Développer la politique de prévention est le premier but affiché de la mission « Santé ». Un des neuf objectifs officiels, l'objectif n° 2, est de plus explicitement la réduction des inégalités territoriales et sociales de santé. Néanmoins les indicateurs liés à la politique de prévention (dépistage du Sida, participation aux campagnes de dépistage du cancer du sein et consommation d'alcool) ne permettent pas d'évaluer l'évolution de pathologies plus communes (problèmes dentaires, cataractes, problèmes dermatologiques) qui se développent plus largement dans certaines parties de la population en raison du manque de soins et sont les marqueurs sociaux de la précarité, identifiés comme tels par l'institut de veille sanitaire (InVS).

Le décalage entre les indicateurs choisis et la réalité sociale explique la faiblesse de l'action gouvernementale.
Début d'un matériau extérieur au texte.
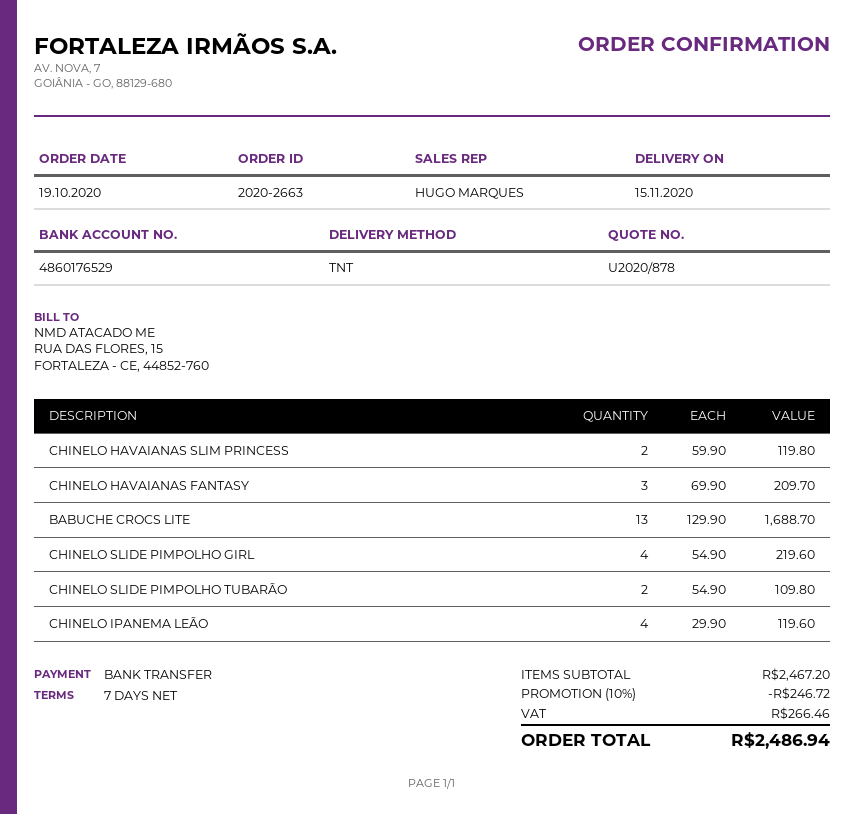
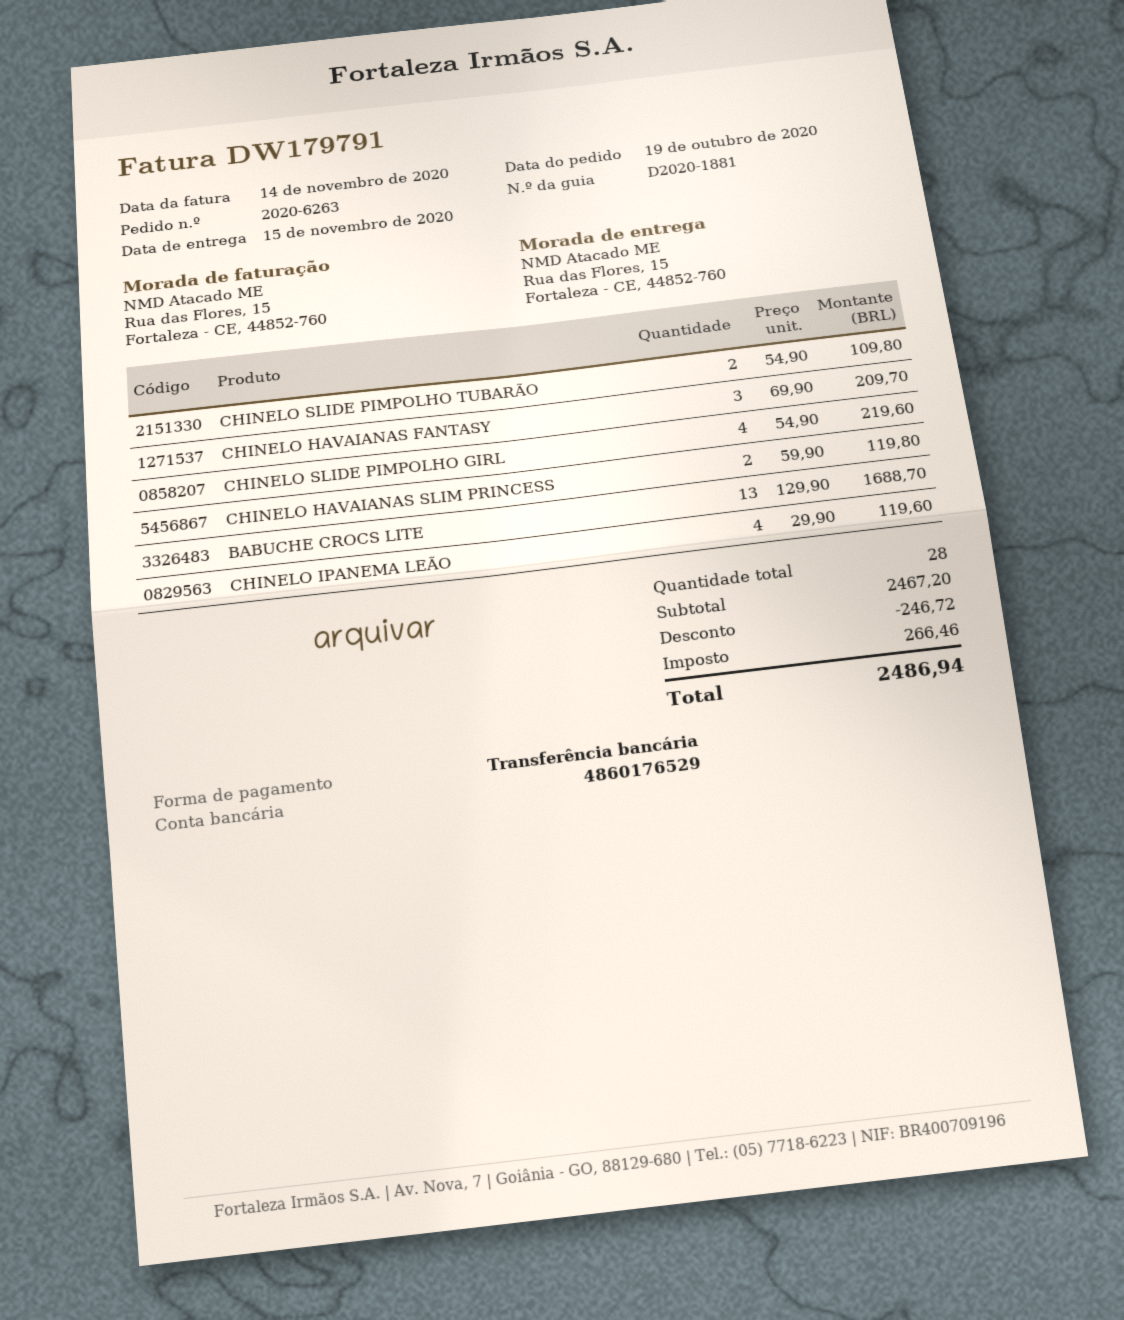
order number: 2020-2663 -> 2020-6263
C'est sans doute pour cette raison que les « éléments de réflexion pour une politique nationale de santé » soumis à la conférence nationale de santé en juin 2011, proposent de rompre avec « une action contre les inégalités de santé jusqu'à présent trop souvent limitée aux populations les plus vulnérables » afin « de renverser l'approche et de la positiver en une finalité de promotion de l'égalité devant la santé, impliquant, selon un principe d'équité, d'apporter ce qui est nécessaire à chaque individu ou chaque groupe, selon ses besoins, pour qu'il puisse développer et maintenir son capital santé, en s'attaquant aux déterminants des inégalités de santé . » L'approche en question doit permettre de combiner la prise en compte des besoins individuels et celle des « éventuels besoins spécifiques des différents groupes de populations ». Votre rapporteur est sceptique quant à la portée pratique de ces réflexions complexes et ambitieuses qui sont d'abord centrées sur l'individu.
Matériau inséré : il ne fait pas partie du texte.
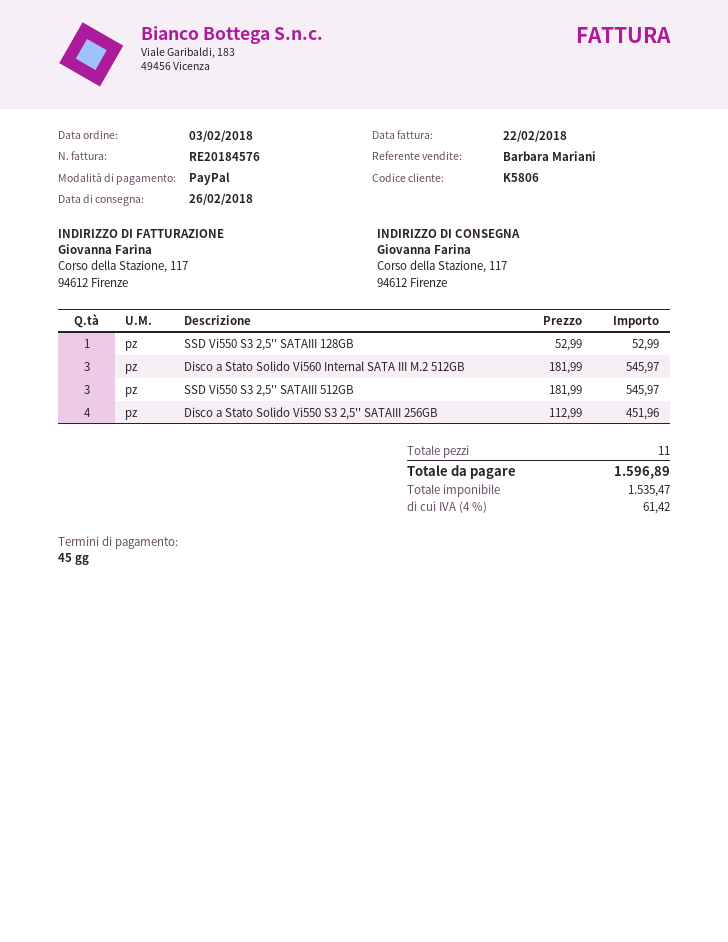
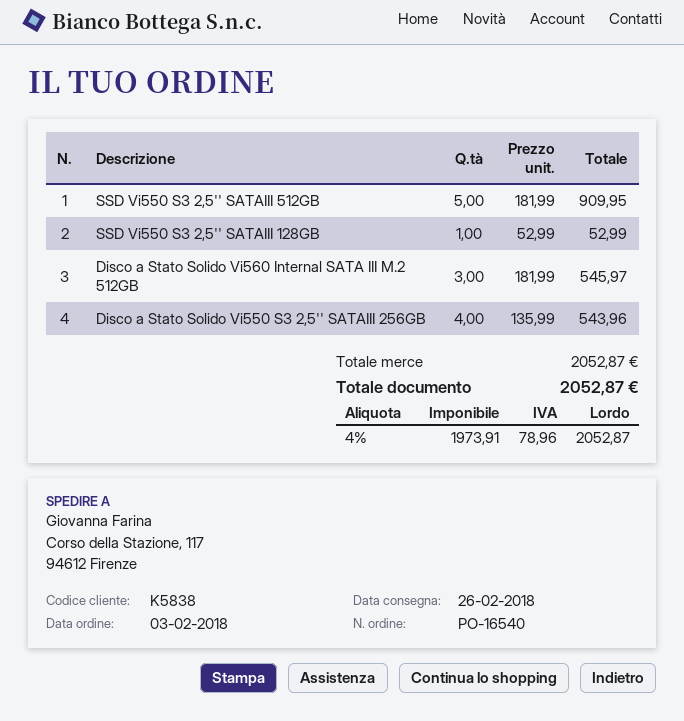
customer number: K5806 -> K5838
SSD Vi550 S3 2,5'' SATAIII 512GB: 3 x 181.99 = 545.97 -> 5 x 181.99 = 909.95
Disco a Stato Solido Vi550 S3 2,5'' SATAIII 256GB: 4 x 112.99 = 451.96 -> 4 x 135.99 = 543.96
net: 1535.47 -> 1973.91
tax: 4% = 61.42 -> 4% = 78.96
total: 1596.89 -> 2052.87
Il faut veiller à ce que la responsabilisation de chacun en matière de santé ne serve pas à décrédibiliser les politiques de l'Etat. C'est pourtant l'orientation choisie par les lobbys industriels, tant dans le domaine de l'alcool que dans l'ensemble du secteur agro-alimentaire, afin de brouiller les campagnes de prévention. La faiblesse des moyens financiers de l'Etat le rend à cet égard particulièrement vulnérable : comme l'a souligné Thanh Le Luong, directrice générale de l'Inpes, une campagne de l'institut contre l'alcool mobilise un budget de 3 millions d'euros, tandis que le budget de publicité annuel des industries de l'agro-alimentaire est de 1,5 milliard. Or, l'idée que les comportements de chacun sont les vrais déterminants de sa santé est fausse. Ainsi que le montrent les études menées depuis vingt ans en matière d'égalité de santé, les facteurs individuels sont pris dans un ensemble bien plus large de déterminants, qui englobe les conditions socio-économiques, culturelles et environnementales.

Les déterminants de santé

Légende française :

Conditions générales économiques, culturelles et environnementales

Agriculture et production de la nourriture

Education

Travail et environnement

Conditions de vie et de travail

Chômage

Eau et assainissement

Services de santé

Logement

Réseaux sociaux et communautaires

Facteur individuels

Age, sexe et facteurs constituants

Source : Göran Dalgren et Margaret Whitehead,
« Policies and srategies to promote social equity in health », Institute for futures studies, 1991

Seule une approche sociale globale est donc de nature à permettre véritablement d'améliorer l'état de santé de la population.


* 29 Auguste Dumont s.v Salubrité in Dictionnaire Politique de Garnier-Pagès, 1842.

* 30 Suivi des objectifs de la loi de santé publique, L'état de santé de la population en France, synthèse du rapport 2001, Drees, 17 novembre 2011.

* 31 Voir notamment son ouvrage de synthèse, « Les inégalités de santé dans les territoires français », Elsevier-Masson, 2011, publié en partenariat avec Sanofi Aventis.